▸ PROBLEM
Write each entry again exactly as shown, but without the images it holds.

Excerpts from a dataset:
☆ ☆ ☆

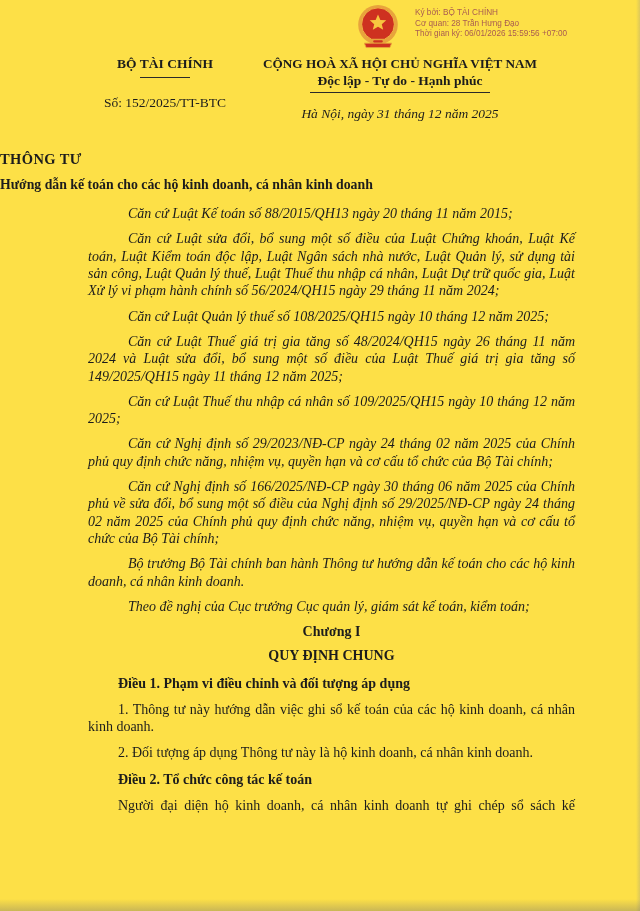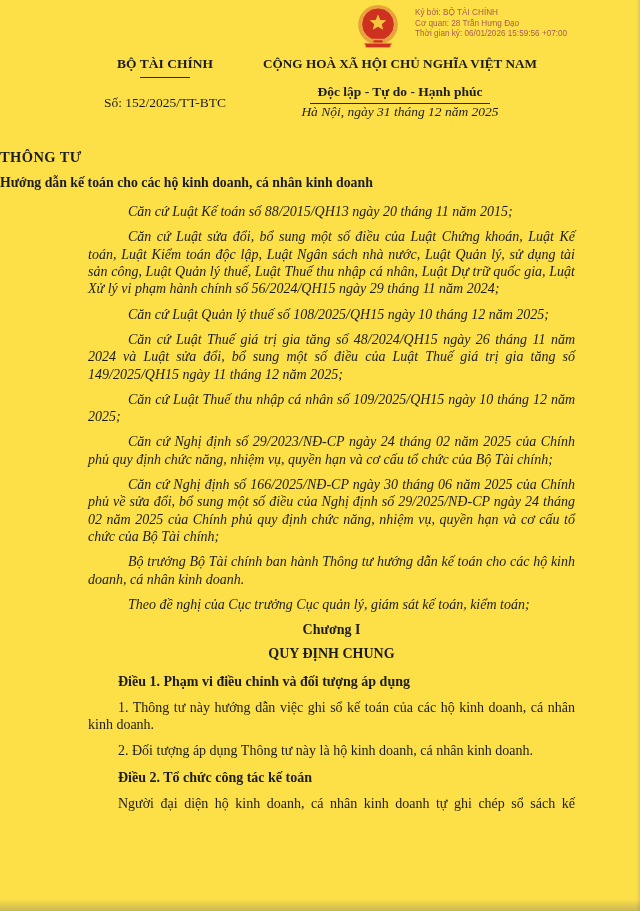--- a/index.html
+++ b/index.html
@@ -44,7 +44,7 @@
   .rule-short { width: 50px; height: 1.2px; background: #2a2a2a; margin: 5px auto 0; }
   .doc-no { margin-top: 17px; font-size: 13.5px; white-space: nowrap; }
   .motto1 { font-weight: bold; font-size: 13.2px; white-space: nowrap; }
-  .motto2 { font-weight: bold; font-size: 13.5px; margin-top: 12px; white-space: nowrap; }
+  .motto2 { font-weight: bold; font-size: 13.5px; margin-top: 1px; white-space: nowrap; }
   .rule-motto { width: 180px; height: 1.2px; background: #2a2a2a; margin: 3px auto 0; }
   .place-date { font-style: italic; font-size: 13.5px; white-space: nowrap; }
 

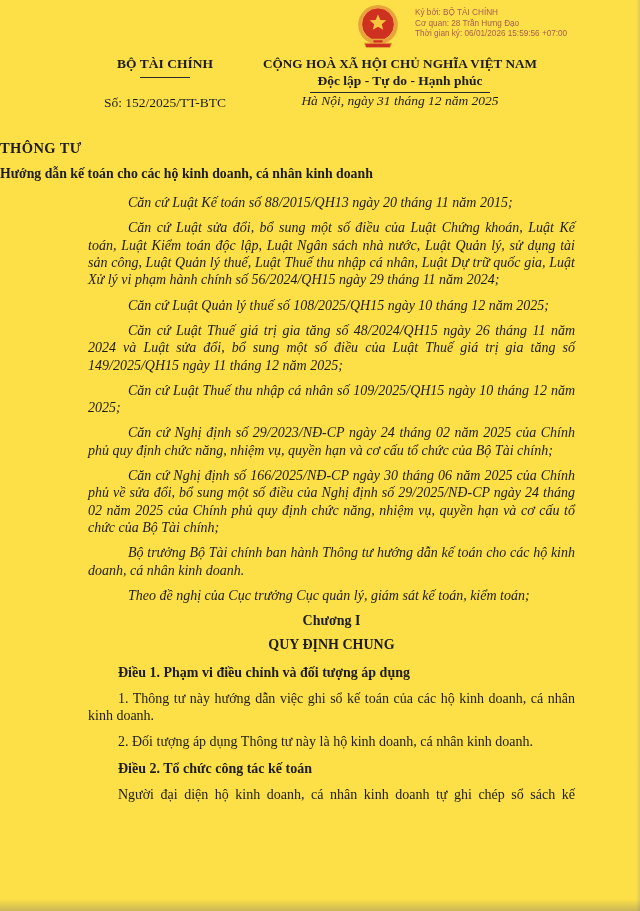--- a/index.html
+++ b/index.html
@@ -46,7 +46,7 @@
   .motto1 { font-weight: bold; font-size: 13.2px; white-space: nowrap; }
   .motto2 { font-weight: bold; font-size: 13.5px; margin-top: 1px; white-space: nowrap; }
   .rule-motto { width: 180px; height: 1.2px; background: #2a2a2a; margin: 3px auto 0; }
-  .place-date { font-style: italic; font-size: 13.5px; white-space: nowrap; }
+  .place-date { margin-top: 13px; font-style: italic; font-size: 13.5px; white-space: nowrap; }
 
   
   .title-block { text-align: left; margin-top: 29px; }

☆ ☆ ☆

▸ WRITTEN SOLUTION
--- a/index.html
+++ b/index.html
@@ -44,7 +44,7 @@
   .rule-short { width: 50px; height: 1.2px; background: #2a2a2a; margin: 5px auto 0; }
   .doc-no { margin-top: 17px; font-size: 13.5px; white-space: nowrap; }
   .motto1 { font-weight: bold; font-size: 13.2px; white-space: nowrap; }
-  .motto2 { font-weight: bold; font-size: 13.5px; margin-top: 12px; white-space: nowrap; }
+  .motto2 { font-weight: bold; font-size: 13.5px; margin-top: 1px; white-space: nowrap; }
   .rule-motto { width: 180px; height: 1.2px; background: #2a2a2a; margin: 3px auto 0; }
   .place-date { font-style: italic; font-size: 13.5px; white-space: nowrap; }
 

--- a/index.html
+++ b/index.html
@@ -46,7 +46,7 @@
   .motto1 { font-weight: bold; font-size: 13.2px; white-space: nowrap; }
   .motto2 { font-weight: bold; font-size: 13.5px; margin-top: 1px; white-space: nowrap; }
   .rule-motto { width: 180px; height: 1.2px; background: #2a2a2a; margin: 3px auto 0; }
-  .place-date { font-style: italic; font-size: 13.5px; white-space: nowrap; }
+  .place-date { margin-top: 13px; font-style: italic; font-size: 13.5px; white-space: nowrap; }
 
   
   .title-block { text-align: left; margin-top: 29px; }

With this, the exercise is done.